▼

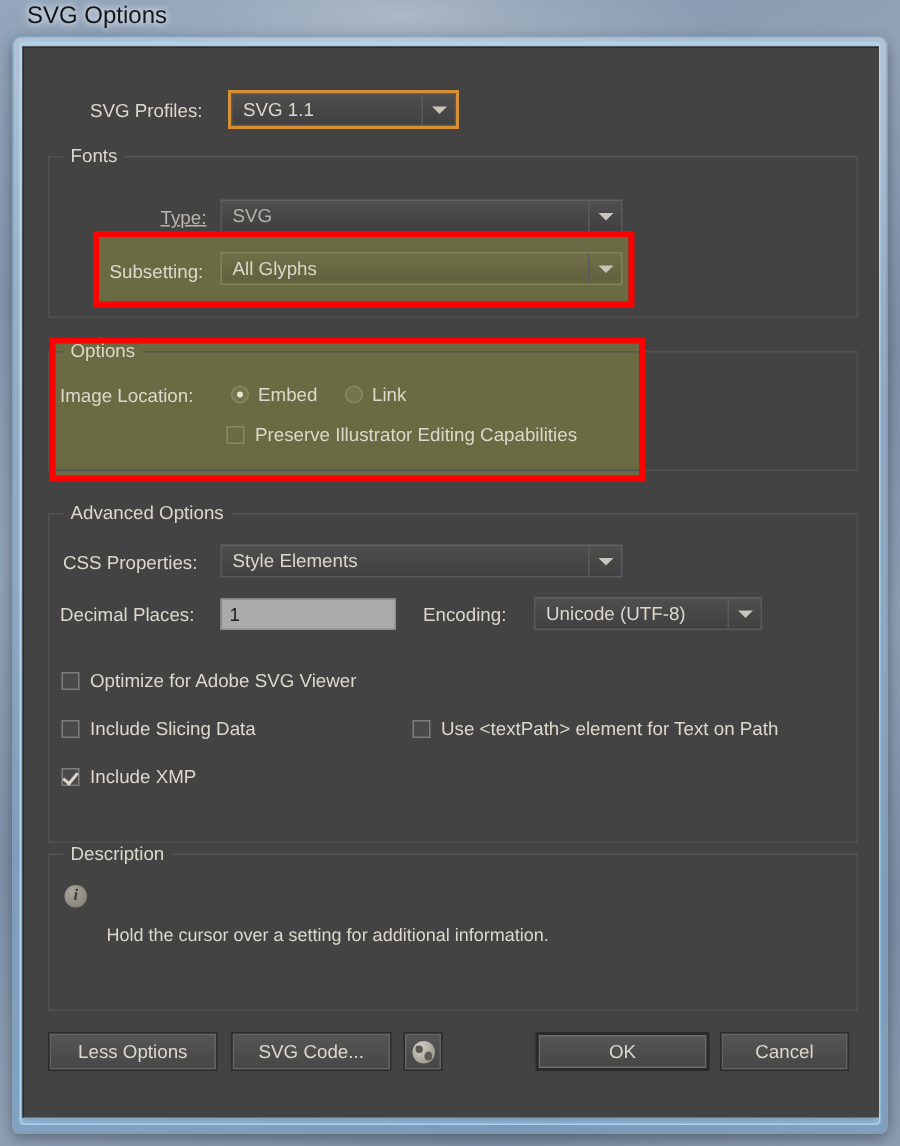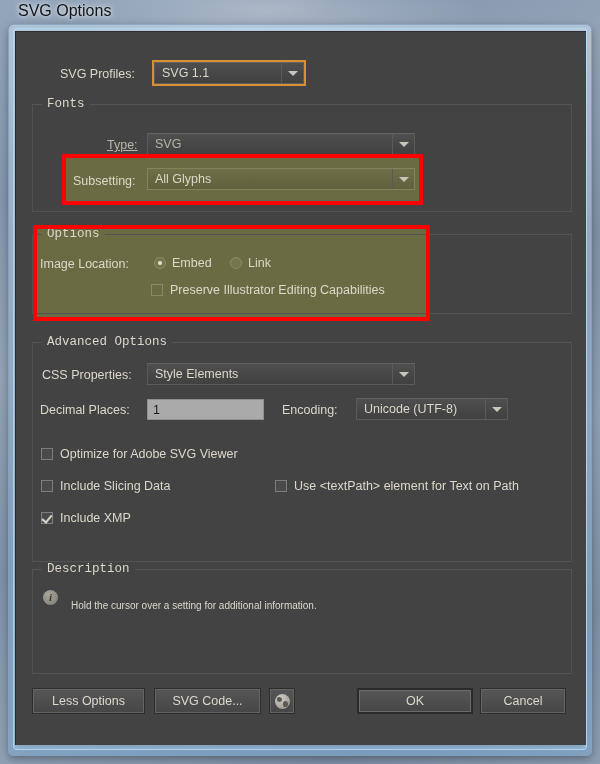--- a/index.html
+++ b/index.html
@@ -93,21 +93,20 @@
     border-top-color: #545454;
   }
   .group-title {
     position: absolute;
     top: -8px; left: 9px;
     background: #434343;
     padding: 0 5px;
     font-size: 12.5px;
     color: #ddd8cb;
     white-space: nowrap;
-    font-family: Liberation Mono, monospace;
   }
 
   
   .combo {
     position: absolute;
     height: 22px;
     background: linear-gradient(180deg, #4f4f4f 0%, #474747 50%, #414141 100%);
     border: 1px solid #5b5b5b;
     border-top-color: #626262;
     box-sizing: border-box;
@@ -402,21 +401,21 @@
     <div class="cb-row" style="left:25px; top:479px;">
       <span class="checkbox checked"></span>
       <span class="label">Include XMP</span>
     </div>
 
     <div class="group" style="left:16px; top:537px; width:538px; height:103px;">
       <div class="group-title">Description</div>
     </div>
 
     <div class="info-icon" style="left:27px; top:558px;">i</div>
-    <div class="label" style="position:absolute; left:55px; top:568px; font-size:10px;">Hold the cursor over a setting for additional information.</div>
+    <div class="label" style="position:absolute; left:55px; top:584px; font-size:12px;">Hold the cursor over a setting for additional information.</div>
 
     <div class="btn" style="left:16px; top:656px; width:113px;">Less Options</div>
 
     <div class="btn" style="left:138px; top:656px; width:107px;">SVG Code...</div>
 
     <div class="btn icon-btn" style="left:253px; top:656px; width:26px;">
       <span class="globe"></span>
     </div>
 
     <div class="btn default-btn" style="left:341px; top:656px; width:116px;">OK</div>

▲

* **What you are asked to do**
With the line containing "color: #ddd8cb;" as the first, output each line through the final line of the entries above, exactly.

* **Completed task**
     color: #ddd8cb;
     white-space: nowrap;
-    font-family: Liberation Mono, monospace;
   }
 
   
   .combo {
     position: absolute;
     height: 22px;
     background: linear-gradient(180deg, #4f4f4f 0%, #474747 50%, #414141 100%);
     border: 1px solid #5b5b5b;
     border-top-color: #626262;
     box-sizing: border-box;
@@ -402,21 +401,21 @@
     <div class="cb-row" style="left:25px; top:479px;">
       <span class="checkbox checked"></span>
       <span class="label">Include XMP</span>
     </div>
 
     <div class="group" style="left:16px; top:537px; width:538px; height:103px;">
       <div class="group-title">Description</div>
     </div>
 
     <div class="info-icon" style="left:27px; top:558px;">i</div>
-    <div class="label" style="position:absolute; left:55px; top:568px; font-size:10px;">Hold the cursor over a setting for additional information.</div>
+    <div class="label" style="position:absolute; left:55px; top:584px; font-size:12px;">Hold the cursor over a setting for additional information.</div>
 
     <div class="btn" style="left:16px; top:656px; width:113px;">Less Options</div>
 
     <div class="btn" style="left:138px; top:656px; width:107px;">SVG Code...</div>
 
     <div class="btn icon-btn" style="left:253px; top:656px; width:26px;">
       <span class="globe"></span>
     </div>
 
     <div class="btn default-btn" style="left:341px; top:656px; width:116px;">OK</div>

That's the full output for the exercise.